Au nord de la Méditerranée, les partis et mouvements illibéraux remportent des victoires politiques inédites. Dans de nombreux pays européens, ils ne sont plus des acteurs marginaux qui contestent les normes démocratiques libérales des élites. Au contraire, ils sont devenus la norme et font désormais partie intégrante de l’establishment politique. En conséquence, les principales institutions de l’Union européenne et plusieurs de ses États membres ont dévié de leur engagement passé à promouvoir et à protéger les droits humains et la démocratie. Ainsi, les élites politiques européennes élues ont activement restreint ou sapé les droits et libertés de leurs concitoyens et concitoyennes dans de nombreuses instances tandis que la plupart des gouvernements européens cherchent de manière proactive à limiter les libertés et droits fondamentaux des personnes migrantes et demandeuses d’asile.
La répression parallèle des mouvements en faveur des droits humains et de la démocratie au Moyen-Orient, en Afrique du Nord et en Europe affecte profondément les politiques étrangères qui lient les États de part et d’autre de la mer Méditerranée. Et aujourd’hui, les tentatives conjointes des gouvernements européens, nord-africains et moyen-orientaux de contrôler leurs frontières, de stabiliser les appareils d’État et d’accroître leur sécurité en soutenant inconditionnellement des pays bellicistes tels qu’Israël, avec leurs cortèges de violations, jettent un voile sombre sur les droits humains.
Dans ces moments d’effondrement et de renouveau politiques, il est plus important que jamais de rappeler que les droits humains restent le meilleur outil disponible pour garantir la paix et la prospérité humaine. Seule la mise en œuvre d’une politique des droits humains au sein des Etats et dans les relations extérieures nous donnera une chance d’institutionnaliser et de réguler les conflits qui menacent de déchirer notre région euro-méditerranéenne.

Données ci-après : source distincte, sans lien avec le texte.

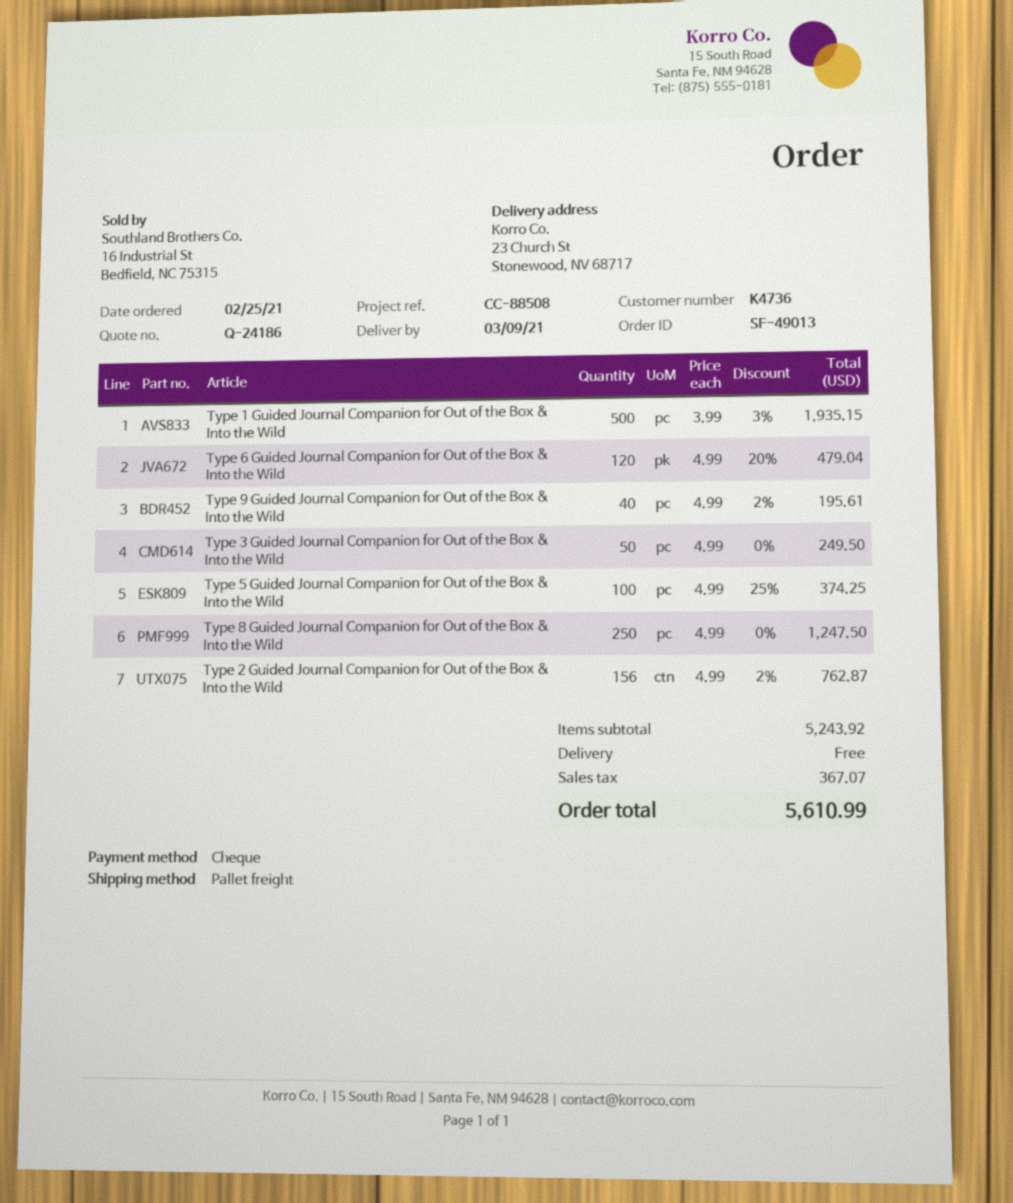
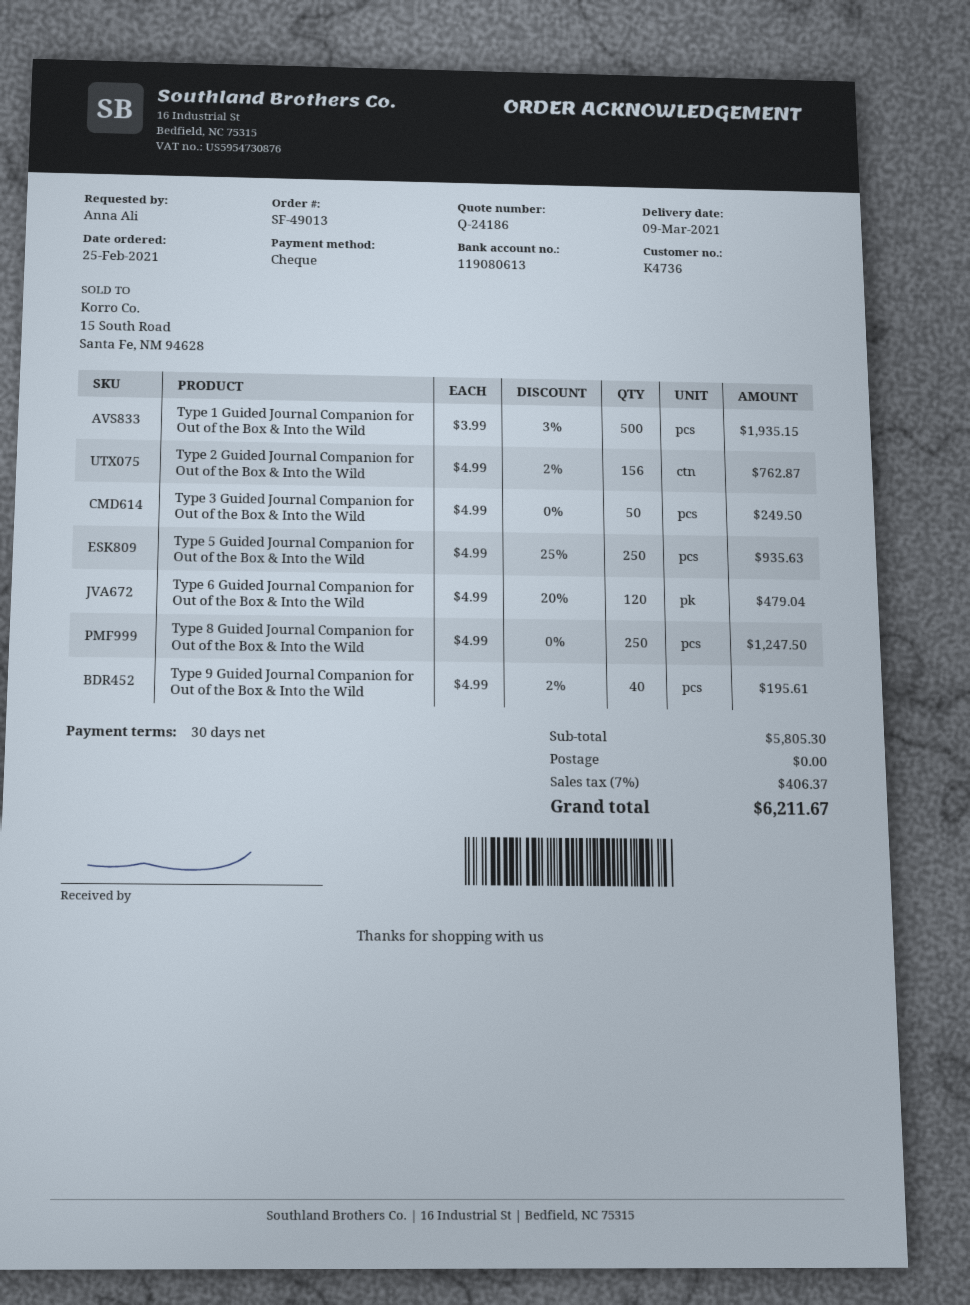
Type 5 Guided Journal Companion for Out of the Box & Into the Wild: 100 x 4.99 - 25% = 374.25 -> 250 x 4.99 - 25% = 935.63
subtotal: 5243.92 -> 5805.30
tax: 367.07 -> 406.37
total: 5610.99 -> 6211.67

Cette réalité n’échappe pas aux peuples. Des régions les plus septentrionales de l’Union européenne aux coins les plus reculés des pays du sud de la Méditerranée, de nouvelles générations politiques reprennent le flambeau là où les soulèvements populaires dans la région MENA, les campagnes « Black Lives Matter » et « #Metoo » se sont éteints. Ne serait-ce qu’au cours des derniers mois, des centaines de milliers de personnes sont descendues dans les rues pour protester contre les politiques étrangères et intérieures de leurs gouvernements. Elles ont exigé que la politique soit fondée sur la paix, la justice, la démocratie, les droits et les libertés. Nous leur disons : « Plus que jamais, nous sommes à vos côtés ! »
En tant qu’acteurs du mouvement des droits humains dans les régions bordant la mer Méditerranée, nous nous engageons par ailleurs à poursuivre notre lutte commune pour un avenir prospère dans la région, fondé sur les principes universels et indivisibles des droits humains et de la démocratie. Nous poursuivrons notre lutte pour renforcer la justice et la reddition des comptes pour toutes les violations des droits humains dans l’ensemble de notre région. Nous nous battrons sans relâche pour accroître les droits des femmes et l’égalité de genre dans tous les aspects de la vie. Nous continuerons à renforcer les droits des personnes réfugiées et demandeuses d’asile en dénonçant les refoulements illégaux et en documentant les violations du droit international et national. Nous n’aurons de cesse de faire pression sur les États et les institutions intergouvernementales pour qu’ils garantissent la protection des droits économiques et sociaux dans leurs politiques étrangères. Et nous nous battrons pour sauvegarder la démocratie, garantir un espace adéquat à la société civile et protéger les libertés fondamentales dans la région euro-méditerranéenne dans toute leur diversité, des Kurdes aux Amazighs.